In the listing below, the lines from the first through the one with "[54,360,87,370] 1.0' ->" are to be copied word for word.
=== Begin Enclosure ===
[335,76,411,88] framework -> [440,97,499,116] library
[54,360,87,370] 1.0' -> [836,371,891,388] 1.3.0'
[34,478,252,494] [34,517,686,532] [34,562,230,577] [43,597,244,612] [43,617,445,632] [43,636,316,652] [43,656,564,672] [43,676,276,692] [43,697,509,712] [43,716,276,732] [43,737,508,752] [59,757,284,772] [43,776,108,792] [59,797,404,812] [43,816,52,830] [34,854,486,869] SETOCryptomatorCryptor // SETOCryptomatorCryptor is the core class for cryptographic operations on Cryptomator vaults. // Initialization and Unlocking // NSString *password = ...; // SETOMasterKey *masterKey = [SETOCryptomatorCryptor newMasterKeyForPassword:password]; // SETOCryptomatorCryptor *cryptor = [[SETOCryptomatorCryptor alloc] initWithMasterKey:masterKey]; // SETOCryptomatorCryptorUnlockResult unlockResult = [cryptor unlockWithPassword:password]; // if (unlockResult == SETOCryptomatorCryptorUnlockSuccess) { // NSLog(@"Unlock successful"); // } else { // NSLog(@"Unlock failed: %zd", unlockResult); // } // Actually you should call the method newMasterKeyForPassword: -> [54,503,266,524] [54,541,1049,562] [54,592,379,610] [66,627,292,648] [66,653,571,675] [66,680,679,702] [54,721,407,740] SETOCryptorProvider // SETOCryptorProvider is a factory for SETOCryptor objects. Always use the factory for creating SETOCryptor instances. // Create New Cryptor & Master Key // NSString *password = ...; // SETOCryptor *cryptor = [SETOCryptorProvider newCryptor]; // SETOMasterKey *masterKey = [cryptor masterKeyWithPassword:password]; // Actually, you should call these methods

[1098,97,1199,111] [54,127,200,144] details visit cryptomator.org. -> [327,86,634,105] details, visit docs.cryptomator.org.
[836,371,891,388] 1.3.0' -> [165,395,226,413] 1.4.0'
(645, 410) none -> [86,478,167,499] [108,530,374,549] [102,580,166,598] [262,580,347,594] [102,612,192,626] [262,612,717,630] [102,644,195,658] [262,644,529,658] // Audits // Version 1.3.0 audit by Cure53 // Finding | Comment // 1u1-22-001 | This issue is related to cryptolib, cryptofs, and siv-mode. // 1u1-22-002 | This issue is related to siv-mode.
=== End Enclosure ===
Output for this exercise —
[335,76,411,88] framework -> [440,97,499,116] library
[54,360,87,370] 1.0' -> [836,371,891,388] 1.3.0'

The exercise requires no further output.